Thanks to the discovery of court documents written on ancient papyrus, scientists knew that Ramses III's second wife, Tiya, conspired to assassinate the pharaoh in order to place her own son, Pentawere, on the throne.
What scientists didn't know is if the attempt was successful.
New research headed up by Dr. Albert Zink, an anthropologist at the European Academy, suggests that the attempt on Ramses III's life was successful. The team put the mummified king through a CT scan and found that underneath bandages wrapped around his neck was a deep, wide cut, suggesting that an assassin slit the pharaoh's throat with a sharp blade.
"Finally, with this study, we have solved an important mystery in the history of ancient Egypt," Reuters quoted Zink as saying.

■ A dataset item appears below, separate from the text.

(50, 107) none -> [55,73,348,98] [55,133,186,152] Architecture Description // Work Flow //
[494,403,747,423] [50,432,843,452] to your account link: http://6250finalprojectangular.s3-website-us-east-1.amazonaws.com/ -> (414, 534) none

In addition to finding the wound on Ramses III's neck, the team also noticed that an Eye of Horus amulet was embedded in the wound.
"A Horus eye amulet was also found inside the wound, most probably inserted by the ancient Egyptian embalmers during the mummification process to promote healing, add the authors," the report reads. "The neck was covered by a collar of thick linen layers."
The report goes on to say that a mummy, previously known as "Unknown Man E," is likely the mummy of Pentawere. It was previously thought that the prince took his own life after being found guilty of the coup attempt, and the mummy appears to have died as a result of being hung.
The team is quick to point out that it's still unconfirmed whether Unknown Man E really is Pentawere and that the mummy's death-by-hanging should be considered as speculation.